Both sides blamed each other for setting off the battles, and the government has accused its rivals across the border in South Sudan of providing the rebels with military assistance.
In the latest accusations, Defense Minister Gen. Abdul-Rahim Hussein said planes loaded with trucks, ammunition and arms were spotted coming from South Sudan’s capital to Kurmuk, a stronghold of the rebels in Blue Nile.
His comments were reported by Al-Sudani newspaper.
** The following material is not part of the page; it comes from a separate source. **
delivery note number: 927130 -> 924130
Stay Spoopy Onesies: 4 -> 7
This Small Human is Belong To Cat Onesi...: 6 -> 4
Vice President Taha said the government was for peace but stressed that forces would not shy away from “defeating the enemy and clearing the state of remnants of the traitors.”
Meanwhile, north and South Sudan agreed on Sunday to open 10 crossings along their common border, which has been closed for months, at the first high-level meeting since the south declared independence in July.
“Today we agreed to open 10 border crossings, to facilitate the movement of people and communication between the people of the two countries,” Sudan’s Defense Minister Abdelrahim Mohammed Hussein said in Khartoum.
Hussein’s southern counterpart John Kong described the meeting, which was brokered by the African Union mediation panel led by South Africa’s former president Thabo Mbeki, as “successful.”
Just last week, South Sudan’s information minister complained that a cargo blockade, imposed by Khartoum in May, was stoking runaway inflation, a major challenge facing the fledgling nation.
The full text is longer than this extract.